Txomin Badiola

Galería Soledad Lorenzo

In Txomin Badiola’s new show, he abandons the formalist spirit of his earlier pieces, which were created in a constructive orbit close to Minimalism (and even to Jorge Oteiza), and throws his work smack into a critical deconstruction of contemporary narratives. Here, in addition to three large-scale photographs, he presented three installations that combine all sorts of things—video monitors, chairs, photographs, movie posters, books, sculptural-constructive elements, found objects—in an entropic mixture of materials and themes. In LM & SP (Un Hombre de Poca Moral y Algo de Persuasión) (LM & SP [A man of little morality and a bit of persuasion]), 1998, for example, a large wooden construction dominated on one side by a blown-up stock photograph holds an assortment of objects, among them three monitors playing three different videos (each made by the artist), whose characters include a soccer player and a hooded terrorist.

In these installations, two principal themes reveal themselves: The construction of representation in present-day society, and the question of identity within that frame. For Badiola, the work of art is a screen onto which the flow of representation is projected, like an antenna receiving a flow of electromagnetic waves. The artwork intercepts the various discourses, stereotypes, and references that construct our private and collective imagination.
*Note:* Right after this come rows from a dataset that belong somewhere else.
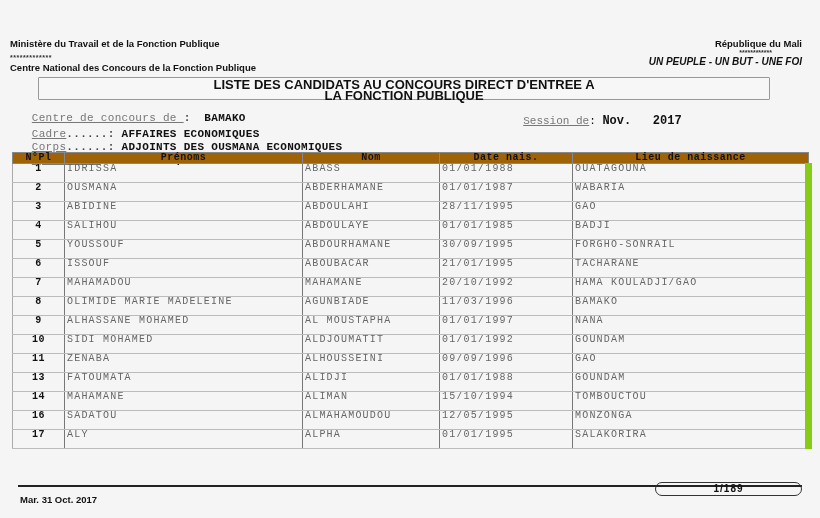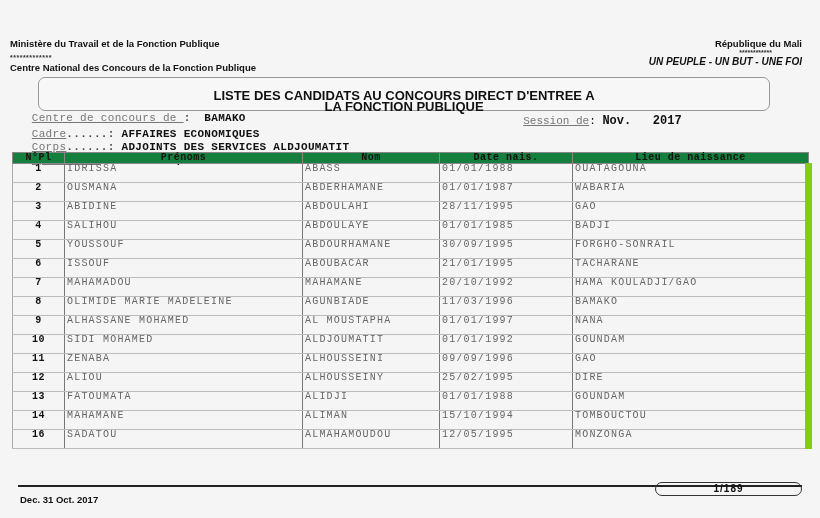--- a/index.html
+++ b/index.html
@@ -13,38 +13,38 @@
 
   .hdr-left { position: absolute; left: 10px; top: 38px; font-size: 9.5px; font-weight: bold; }
   .hdr-left .stars { font-size: 7px; letter-spacing: 0.5px; line-height: 8px; margin-top: 5px; color: #333; }
   .hdr-left .centre { margin-top: 0px; font-size: 9.5px; }
   .hdr-right { position: absolute; right: 18px; top: 38px; text-align: right; font-size: 9.5px; font-weight: bold; }
   .hdr-right .stars { font-size: 7px; line-height: 6px; margin-top: 1px; color: #333; padding-right: 30px; }
   .hdr-right .motto { font-style: italic; font-size: 10px; margin-top: 0; }
 
   .titlebox {
     position: absolute; left: 38px; top: 77px; width: 730px; height: 20px;
-    border: 1px solid #999; border-radius: 7px; background: #f7f7f7;
+    border: 1px solid #999; border-radius: 1px; background: #f7f7f7;
     text-align: center; font-weight: bold; font-size: 13px; line-height: 11px;
-    padding-top: 12px;
+    padding-top: 1px;
   }
   .meta { position: absolute; left: 18px; font-size: 11px; white-space: pre; letter-spacing: 0.3px; }
   .meta .lbl { text-decoration: underline; color: #777; }
   .meta .sep { color: #444; font-weight: bold; }
   .meta .val { font-weight: bold; color: #111; }
   .session { position: absolute; left: 510px; top: 102px; font-size: 11px; white-space: pre; }
   .session .lbl { text-decoration: underline; color: #777; }
   .session .val { font-weight: bold; font-size: 12px; margin-top: 32px; }
 
   table.list {
     position: absolute; left: 12px; top: 152px; width: 796px;
     border-collapse: collapse; table-layout: fixed; font-size: 10px;
   }
   table.list th {
-    background: #15803d; font-weight: bold; font-size: 10px; height: 10px; line-height: 10px;
+    background: #a16207; font-weight: bold; font-size: 10px; height: 10px; line-height: 10px;
     border: 1px solid #888; padding: 0; letter-spacing: 0.5px;
   }
   table.list td {
     height: 18px; border-top: 1px solid #bbb; border-bottom: 1px solid #bbb;
     padding: 0 0 0 2px; vertical-align: top; line-height: 10px; color: #666;
     letter-spacing: 1.2px; white-space: nowrap; overflow: hidden;
   }
   table.list td.num { text-align: center; font-weight: bold; color: #111; letter-spacing: 0.5px; padding: 0; border-left: 1px solid #aaa; }
   table.list td.b { border-left: 1px solid #777; }
   table.list td.last { border-right: 7px solid #84cc16; }
@@ -80,21 +80,21 @@
 <div class="meta mono" style="top:100px">
   <span class="lbl">Centre de concours de </span><span class="sep">:  </span><span class="val">BAMAKO</span>
 </div>
 <div class="session mono">
   <span class="lbl">Session de</span><span class="sep">: </span><span class="val">Nov.   2017</span>
 </div>
 <div class="meta mono" style="top:116px">
   <span class="lbl">Cadre</span><span class="sep">......: </span><span class="val">AFFAIRES ECONOMIQUES</span>
 </div>
 <div class="meta mono" style="top:129px">
-  <span class="lbl">Corps</span><span class="sep">......: </span><span class="val">ADJOINTS DES SERVICES ALDJOUMATIT</span>
+  <span class="lbl">Corps</span><span class="sep">......: </span><span class="val">ADJOINTS DES OUSMANA ECONOMIQUES</span>
 </div>
 <div class="meta mono" style="top:142px">
   <span class="lbl">Spécialité</span><span class="sep"> : </span><span class="val">Aide Comptable</span>
 </div>
 
 <table class="list mono">
   <colgroup>
     <col style="width:52px">
       <col style="width:238px">
       <col style="width:137px">
@@ -182,45 +182,45 @@
         <td class="b last">GOUNDAM</td>
       </tr>
       <tr>
         <td class="num">11</td>
         <td class="b">ZENABA</td>
         <td class="b">ALHOUSSEINI</td>
         <td class="b">09/09/1996</td>
         <td class="b last">GAO</td>
       </tr>
       <tr>
-        <td class="num">12</td>
-        <td class="b">ALIOU</td>
-        <td class="b">ALHOUSSEINY</td>
-        <td class="b">25/02/1995</td>
-        <td class="b last">DIRE</td>
-      </tr>
-      <tr>
         <td class="num">13</td>
         <td class="b">FATOUMATA</td>
         <td class="b">ALIDJI</td>
         <td class="b">01/01/1988</td>
         <td class="b last">GOUNDAM</td>
       </tr>
       <tr>
         <td class="num">14</td>
         <td class="b">MAHAMANE</td>
         <td class="b">ALIMAN</td>
         <td class="b">15/10/1994</td>
         <td class="b last">TOMBOUCTOU</td>
       </tr>
       <tr>
         <td class="num">16</td>
         <td class="b">SADATOU</td>
         <td class="b">ALMAHAMOUDOU</td>
         <td class="b">12/05/1995</td>
         <td class="b last">MONZONGA</td>
       </tr>
+      <tr>
+        <td class="num">17</td>
+        <td class="b">ALY</td>
+        <td class="b">ALPHA</td>
+        <td class="b">01/01/1995</td>
+        <td class="b last">SALAKORÏRA</td>
+      </tr>
     </tbody>
 </table>
 
 <div class="rule"></div>
-<div class="footer-date sans">Dec. 31 Oct.  2017</div>
+<div class="footer-date sans">Mar. 31 Oct.  2017</div>
 <div class="pagebox sans">1/189</div>
 
 </body></html>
It is worth imagining each piece as a kind of short film that records a specific “cut” of time-space. There is a certain distancing of the artist—a certain coldness—in the choice of the cut, and that is what gives Txomin Badiola’s work its analytical character, moving it beyond the strictly expressive or merely self-referential. At the same time, the artist unveils more and more secret worlds, as if he had very discreetly undertaken a process of communicating private memories. This allows us to understand a little better his obsessions and worries, but obviously the work’s interest transcends that personal dimension, and in that sense the antenna metaphor is particularly apt. For central to Badiola’s work is his ability to insert himself in the very middle of the flow of modern communication, in the midst of the constant bombardment of images, the multiplicity of sensory stimuli, to which we find ourselves subject in today’s world. At times, referents that appear foreign to the artist’s own personal sphere—hooded terrorists, soccer players—are intimately mixed with the subtle yet obvious revelations of his desire. The discharge of intensity produced in this collision between the unknown and the intimate is doubtless what makes these “accumulation pieces” something other than small moments of organized chaos: Thanks to him, they become precise, revealing readings of ourselves.

José Luis Brea

Translated from Spanish by Vincent Martin.